## [Task requirements]
Without the images, reproduce every entry exactly.

## [Change detection outputs]
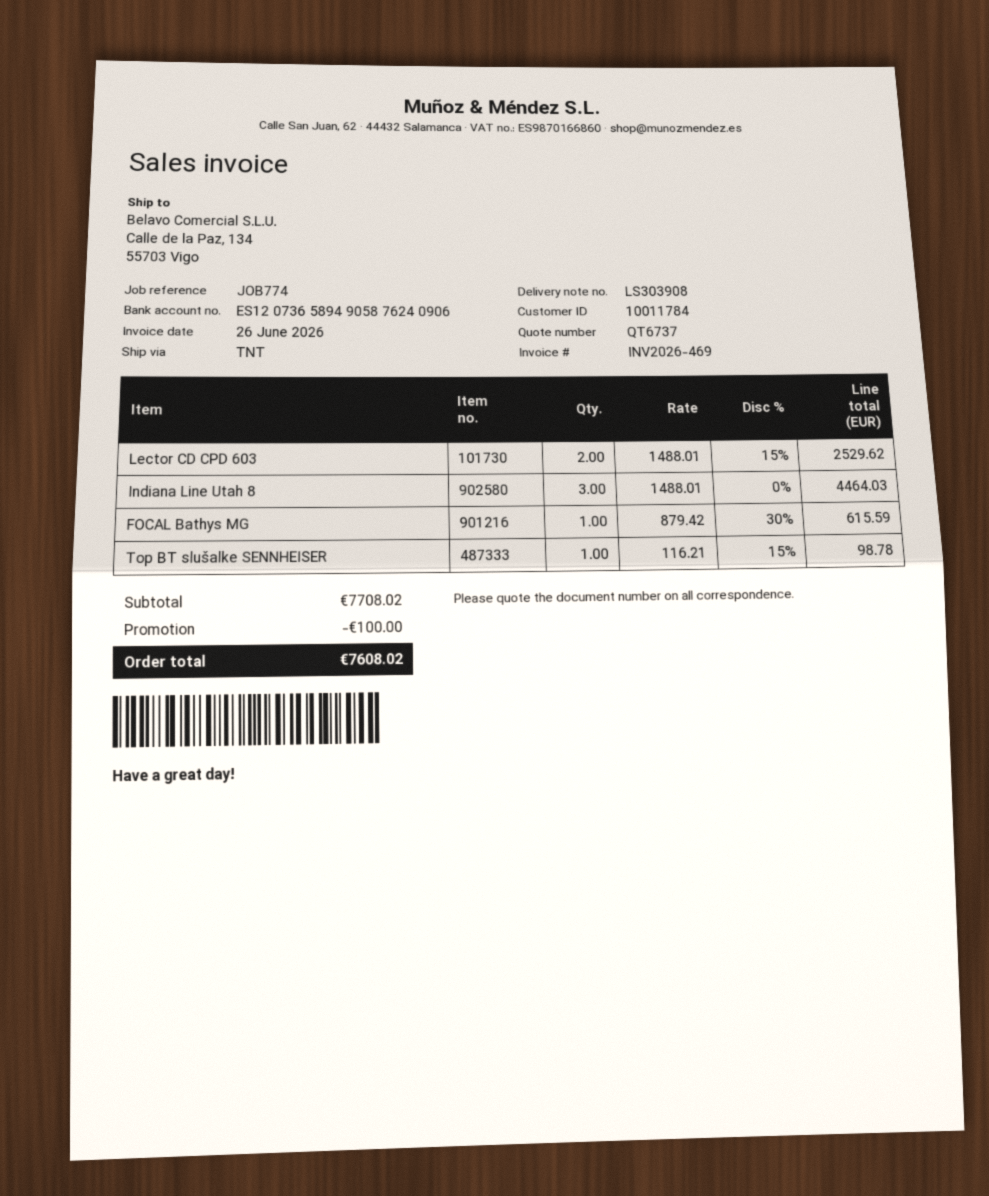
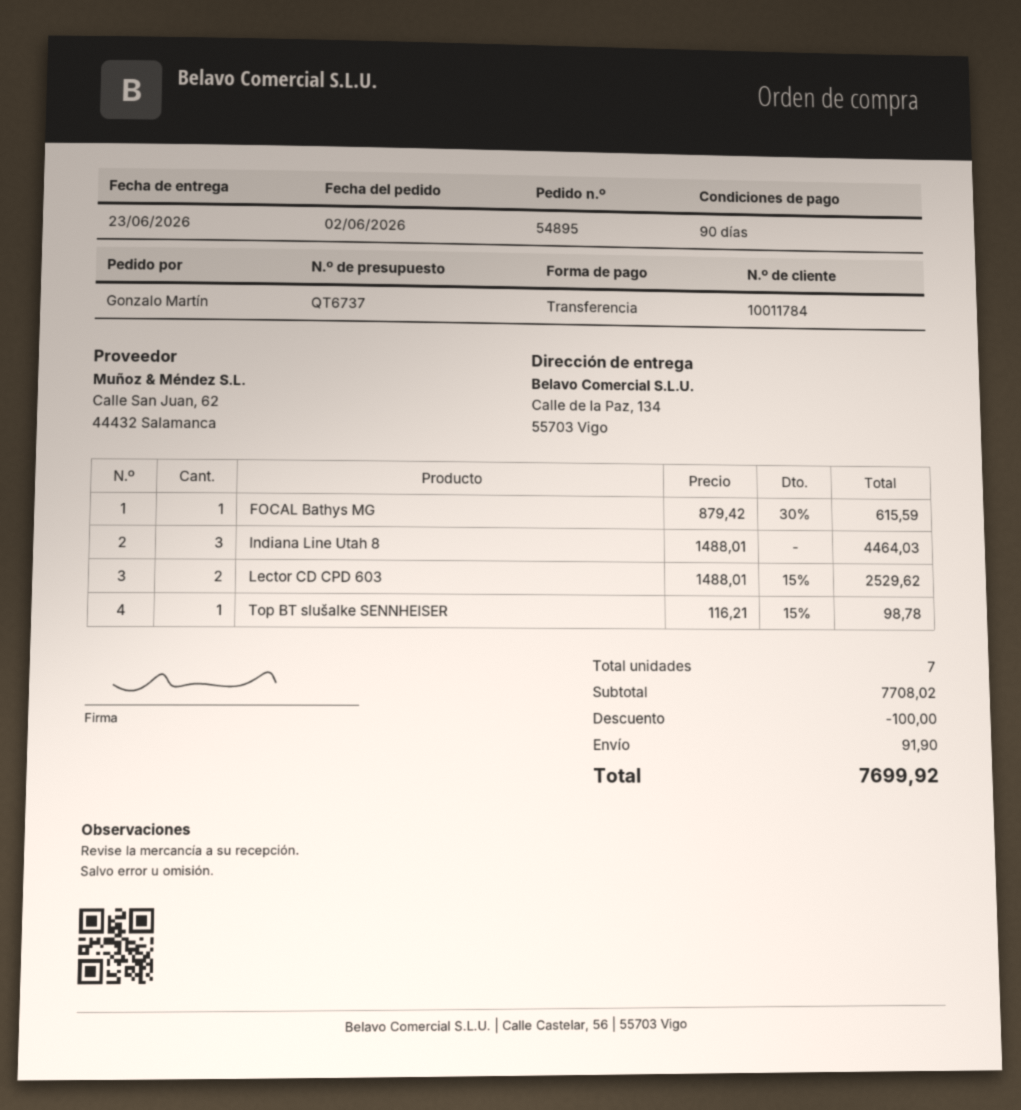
shipping: none -> 91.90
total: 7608.02 -> 7699.92

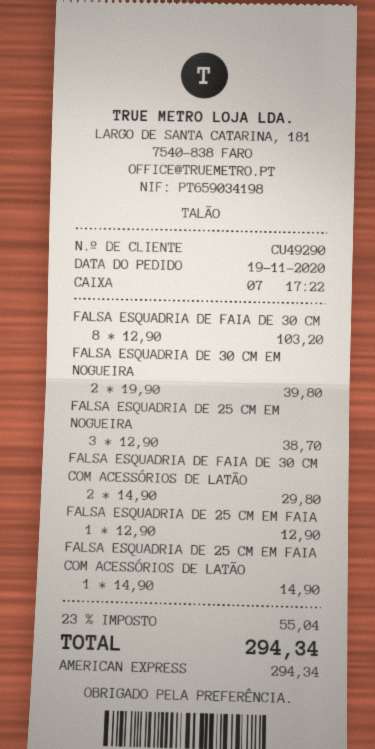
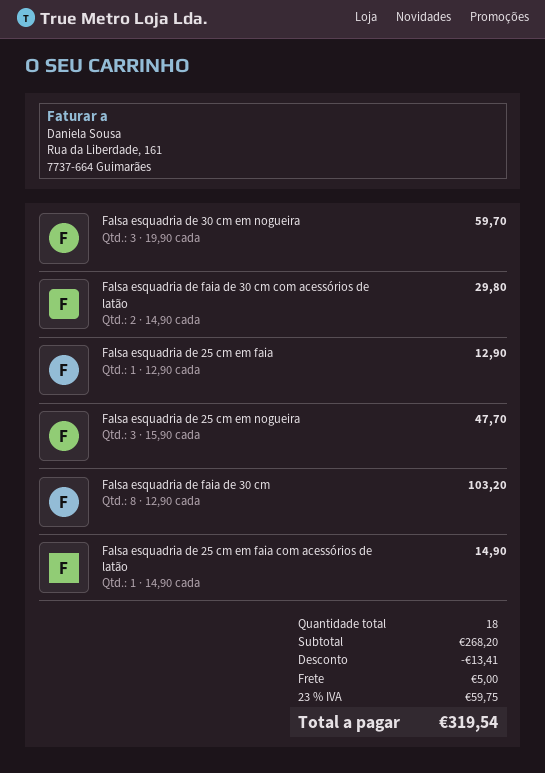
FALSA ESQUADRIA DE 30 CM EM NOGUEIRA: 2 x 19.90 = 39.80 -> 3 x 19.90 = 59.70
FALSA ESQUADRIA DE 25 CM EM NOGUEIRA: 3 x 12.90 = 38.70 -> 3 x 15.90 = 47.70
discount: none -> 13.41
shipping: none -> 5.00
tax: 23% = 55.04 -> 23% = 59.75
total: 294.34 -> 319.54

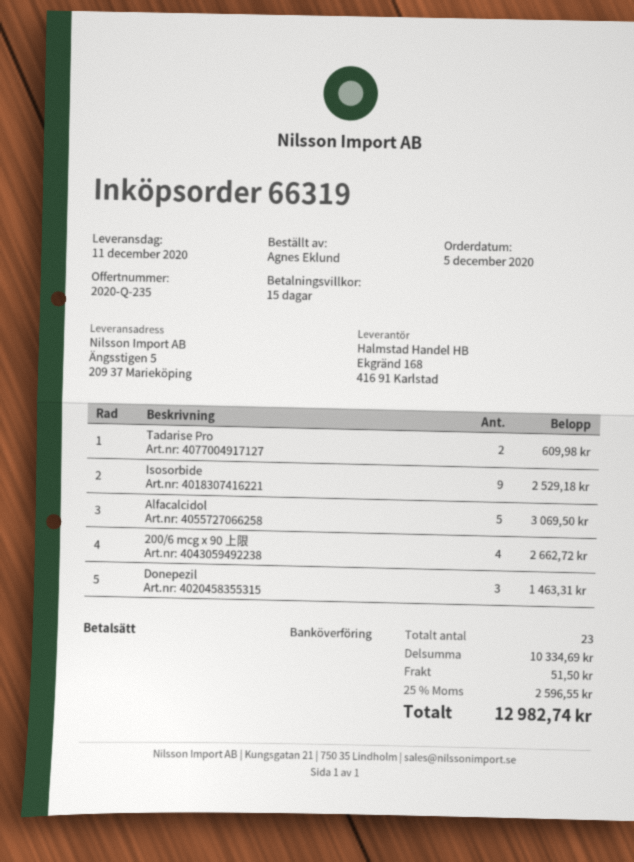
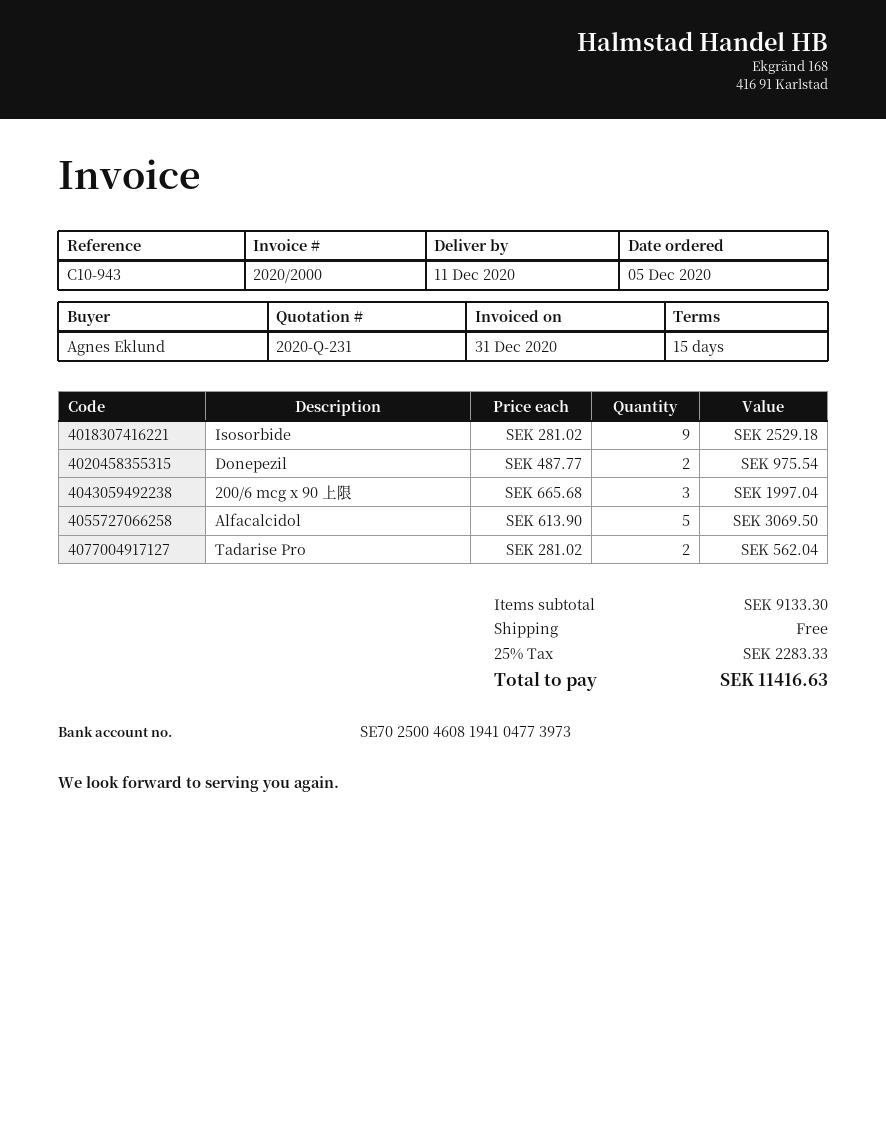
quote number: 2020-Q-235 -> 2020-Q-231
Tadarise Pro: 2 for 609.98 -> 2 for 562.04
200/6 mcg x 90 上限: 4 for 2662.72 -> 3 for 1997.04
Donepezil: 3 for 1463.31 -> 2 for 975.54
subtotal: 10334.69 -> 9133.30
shipping: 51.50 -> 0.00
tax: 25% = 2596.55 -> 25% = 2283.33
total: 12982.74 -> 11416.63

## [Finished task]
shipping: none -> 91.90
total: 7608.02 -> 7699.92

FALSA ESQUADRIA DE 30 CM EM NOGUEIRA: 2 x 19.90 = 39.80 -> 3 x 19.90 = 59.70
FALSA ESQUADRIA DE 25 CM EM NOGUEIRA: 3 x 12.90 = 38.70 -> 3 x 15.90 = 47.70
discount: none -> 13.41
shipping: none -> 5.00
tax: 23% = 55.04 -> 23% = 59.75
total: 294.34 -> 319.54

quote number: 2020-Q-235 -> 2020-Q-231
Tadarise Pro: 2 for 609.98 -> 2 for 562.04
200/6 mcg x 90 上限: 4 for 2662.72 -> 3 for 1997.04
Donepezil: 3 for 1463.31 -> 2 for 975.54
subtotal: 10334.69 -> 9133.30
shipping: 51.50 -> 0.00
tax: 25% = 2596.55 -> 25% = 2283.33
total: 12982.74 -> 11416.63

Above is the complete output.